No, but since we’re talking about special fees and assessments (above property taxes as a way of reducing deficits that most assuredly will be with us next year), how about eliminating property taxes for those in the former Macclenny limits and replacing them with “fees for service.”
Properly managed, the fees would not exceed what city taxpayers are charged now. Ideally, they would be less.
Rub number two, of course, is the elimination of governing boards in Macclenny and Glen St. Mary, along with jobs in fire and road departments. No doubt some jobs would be lost (that’s the point), but the phase-out could be structured via attrition (not replacing retirees) in many areas since added workers in specialized services like sewer and water will still be needed.
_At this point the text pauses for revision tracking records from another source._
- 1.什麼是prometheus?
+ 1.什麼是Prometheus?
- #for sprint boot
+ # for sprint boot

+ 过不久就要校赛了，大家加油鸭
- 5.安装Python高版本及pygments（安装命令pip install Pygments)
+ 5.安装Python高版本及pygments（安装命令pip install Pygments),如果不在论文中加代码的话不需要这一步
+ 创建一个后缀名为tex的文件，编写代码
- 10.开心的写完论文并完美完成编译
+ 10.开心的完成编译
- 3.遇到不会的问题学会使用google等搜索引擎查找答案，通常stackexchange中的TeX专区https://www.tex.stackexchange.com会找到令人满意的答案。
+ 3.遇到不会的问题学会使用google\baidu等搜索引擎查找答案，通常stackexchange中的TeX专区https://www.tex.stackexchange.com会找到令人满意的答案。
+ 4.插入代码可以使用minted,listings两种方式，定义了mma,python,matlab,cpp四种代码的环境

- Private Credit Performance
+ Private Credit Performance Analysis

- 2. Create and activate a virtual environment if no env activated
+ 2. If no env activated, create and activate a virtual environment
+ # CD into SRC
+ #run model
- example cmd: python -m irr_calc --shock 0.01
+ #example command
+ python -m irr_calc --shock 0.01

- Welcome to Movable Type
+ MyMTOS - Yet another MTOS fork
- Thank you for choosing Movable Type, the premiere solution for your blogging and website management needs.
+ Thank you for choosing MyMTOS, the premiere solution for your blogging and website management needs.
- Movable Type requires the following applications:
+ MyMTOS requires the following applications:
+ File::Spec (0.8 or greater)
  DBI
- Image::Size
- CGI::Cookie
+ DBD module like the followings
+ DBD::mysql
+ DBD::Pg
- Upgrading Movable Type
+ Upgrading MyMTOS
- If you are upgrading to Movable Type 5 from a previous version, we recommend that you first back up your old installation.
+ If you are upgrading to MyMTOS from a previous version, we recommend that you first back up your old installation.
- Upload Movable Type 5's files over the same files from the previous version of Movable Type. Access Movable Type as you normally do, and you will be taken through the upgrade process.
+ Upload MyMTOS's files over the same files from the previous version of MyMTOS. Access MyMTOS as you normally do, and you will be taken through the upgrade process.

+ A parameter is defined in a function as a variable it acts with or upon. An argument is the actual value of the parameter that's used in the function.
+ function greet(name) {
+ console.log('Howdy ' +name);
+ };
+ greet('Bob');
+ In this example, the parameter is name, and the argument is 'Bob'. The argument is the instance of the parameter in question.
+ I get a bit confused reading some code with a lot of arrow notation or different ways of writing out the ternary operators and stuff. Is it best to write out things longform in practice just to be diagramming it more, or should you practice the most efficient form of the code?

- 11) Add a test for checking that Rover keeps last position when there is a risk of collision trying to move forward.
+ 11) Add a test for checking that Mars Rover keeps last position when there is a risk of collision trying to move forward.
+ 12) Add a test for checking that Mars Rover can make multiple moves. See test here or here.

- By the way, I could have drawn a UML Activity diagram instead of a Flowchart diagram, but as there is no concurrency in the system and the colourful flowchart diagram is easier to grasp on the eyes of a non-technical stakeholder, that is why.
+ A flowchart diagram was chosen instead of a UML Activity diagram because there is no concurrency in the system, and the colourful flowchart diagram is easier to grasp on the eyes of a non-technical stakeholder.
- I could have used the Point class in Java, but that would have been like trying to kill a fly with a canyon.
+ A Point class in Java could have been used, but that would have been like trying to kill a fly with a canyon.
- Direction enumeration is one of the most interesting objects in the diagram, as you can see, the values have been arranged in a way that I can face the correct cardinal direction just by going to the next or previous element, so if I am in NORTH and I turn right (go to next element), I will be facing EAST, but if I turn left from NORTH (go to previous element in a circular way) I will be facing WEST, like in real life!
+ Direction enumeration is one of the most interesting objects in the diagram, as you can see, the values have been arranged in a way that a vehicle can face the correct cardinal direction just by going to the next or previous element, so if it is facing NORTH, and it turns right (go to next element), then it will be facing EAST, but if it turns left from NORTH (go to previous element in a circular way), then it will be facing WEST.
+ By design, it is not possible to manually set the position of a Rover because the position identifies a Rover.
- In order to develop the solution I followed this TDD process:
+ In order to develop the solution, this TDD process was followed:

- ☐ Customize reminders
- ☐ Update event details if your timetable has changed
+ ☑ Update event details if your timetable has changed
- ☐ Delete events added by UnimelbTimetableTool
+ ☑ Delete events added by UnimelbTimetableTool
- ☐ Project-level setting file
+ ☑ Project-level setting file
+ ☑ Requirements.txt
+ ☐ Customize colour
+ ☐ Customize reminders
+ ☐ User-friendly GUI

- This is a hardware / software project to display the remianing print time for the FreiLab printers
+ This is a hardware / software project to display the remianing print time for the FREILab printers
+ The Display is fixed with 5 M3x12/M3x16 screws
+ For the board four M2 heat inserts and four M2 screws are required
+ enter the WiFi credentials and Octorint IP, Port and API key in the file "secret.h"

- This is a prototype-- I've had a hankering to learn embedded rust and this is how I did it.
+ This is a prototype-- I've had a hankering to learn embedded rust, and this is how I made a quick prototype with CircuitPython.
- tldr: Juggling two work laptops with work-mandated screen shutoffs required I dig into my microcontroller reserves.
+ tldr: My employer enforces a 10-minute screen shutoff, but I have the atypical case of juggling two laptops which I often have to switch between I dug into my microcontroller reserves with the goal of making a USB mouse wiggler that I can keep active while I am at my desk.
Baker County at less than 28,000 people (and that includes prisons and the state hospital) is the ideal size for consolidation, and taxpayers should demand the effort go forward. The catalyst, for sure, is the crisis we’re likely to face for years to come. Government must become more efficient and, yes, shrink from its present size.
Since Baker County property taxes are relatively low compared to other counties in Florida, most taxpayers probably wouldn’t mind forking over what they pay now or perhaps a modest increase to retain services.
For those opting out of property taxes because of decreased land values and exemptions — or both — fees in lieu of taxes for vital services are reasonable.
But what everyone must see is government operating efficiently and as long as three separate entities remain it’s doubtful we’re running as lean as possible.